Segera lidahku mulai menelusuri lehernya yang jenjang, buah dadanya yang sangat montok kucium dengan lembut. Bokep China Tapi aku punya cara pendekatan yang sabar. eh..,”
“Kenapa..? Terus. Tanganku yang lain asyik meremas buah dadanya dan memilin-milin putingnya sampai mencuat keras. Nggak enak, ya..?”
“Enggak, Aku hanya ingin memberikan kepuasan yang maksimal untuk Kamu..!”
“Tapi, Kakak kan belum..? “Ma, malam ini Papa nggak pulang, ada teman Papa ngajak ke Bandung mau lihat mesin.” kataku dalam HP-ku kepada istriku. Kupandangi bola matanya yang indah, “Aku sayang Kamu, Santi.”
Santi memelukku tambah erat. “Aku sebenarnya lebih Sayang Kamu, tapi realitanya Dia istriku yang harus Aku sayangi juga.”

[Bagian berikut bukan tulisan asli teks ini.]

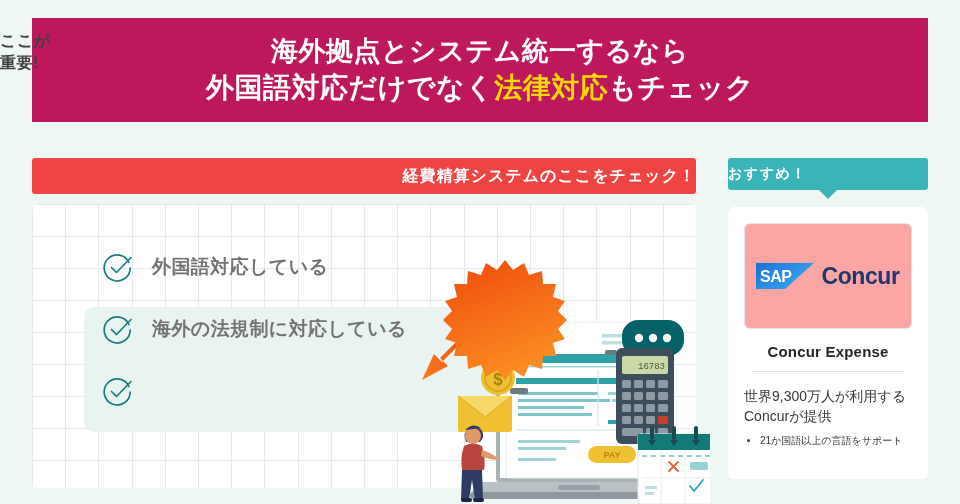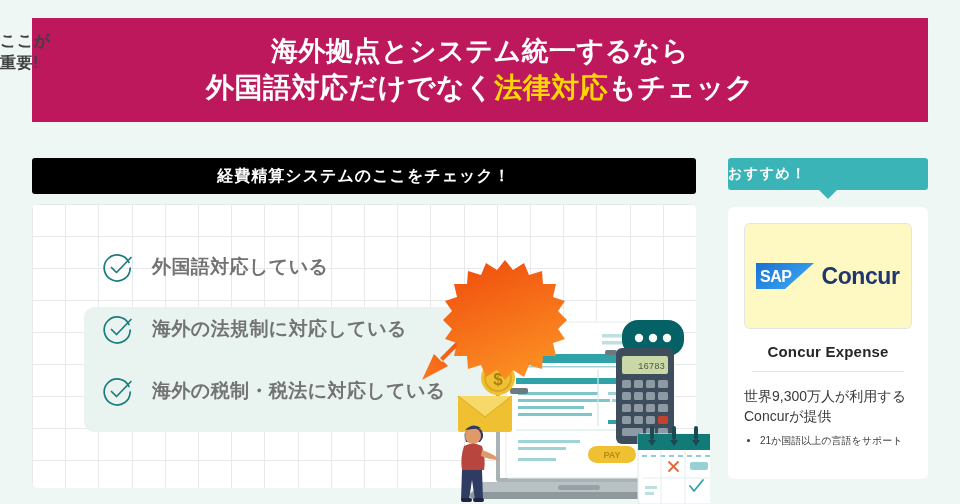--- a/index.html
+++ b/index.html
@@ -48,25 +48,25 @@
     color: #fcd700;
   }
 
   
   .subheader {
     position: absolute;
     left: 32px;
     top: 158px;
     width: 664px;
     height: 36px;
-    background: #000000;
+    background: #ef4444;
     border-radius: 3px;
     display: flex;
     align-items: center;
-    justify-content: center;
+    justify-content: flex-end;
   }
   .subheader-text {
     color: #ffffff;
     font-size: 16px;
     font-weight: bold;
     letter-spacing: 1px;
   }
 
   .grid-panel {
     position: absolute;
@@ -201,21 +201,21 @@
   .logo-frame {
     width: 168px;
     height: 106px;
     border: 1px solid #e3e6e6;
     border-radius: 6px;
     box-sizing: border-box;
     display: flex;
     align-items: center;
     justify-content: center;
     gap: 7px;
-    background: #fef9c3;
+    background: #fca5a5;
   }
   .sap-mark {
     position: relative;
     width: 58px;
     height: 26px;
   }
   .sap-mark svg { display:block; }
   .concur-word {
     color: #21366e;
     font-size: 23px;
@@ -285,21 +285,20 @@
         <path d="M9.5 16.5 L14.5 21.5 L29 6.5" fill="none" stroke="#1b7b7e" stroke-width="1.7" stroke-linecap="round" stroke-linejoin="round"></path>
       </svg>
       <span class="check-label">海外の法規制に対応している</span>
     </div>
 
     <div class="check-item">
       <svg class="check-icon" viewBox="0 0 32 32">
         <path d="M27 11.5 A13 13 0 1 0 28.2 17" fill="none" stroke="#1b7b7e" stroke-width="1.7" stroke-linecap="round"></path>
         <path d="M9.5 16.5 L14.5 21.5 L29 6.5" fill="none" stroke="#1b7b7e" stroke-width="1.7" stroke-linecap="round" stroke-linejoin="round"></path>
       </svg>
-      <span class="check-label">海外の税制・税法に対応している</span>
     </div>
 
   </div>
 
   <svg class="illustration" viewBox="0 0 270 204">
 
     <g fill="#cfe7e7" opacity="0.95">
       <path d="M150 60 q14 28 10 70 q-6 -44 -16 -66 z"></path>
       <path d="M150 62 q28 12 40 48 q-24 -34 -42 -44 z"></path>
       <path d="M150 62 q-26 14 -34 52 q20 -38 36 -48 z"></path>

Santi mengangguk, mungkin merasa puas dengan jawabanku.“Sudahlah, jangan dibicarakan lagi, yang penting kita nikmati malam ini bersama, ok..?”
Aku segera membelokkan mobilku memasuki sebuah hotel di pinggiran kota Jakarta. Dengan penuh gairah, kulumat perlahan bibirnya.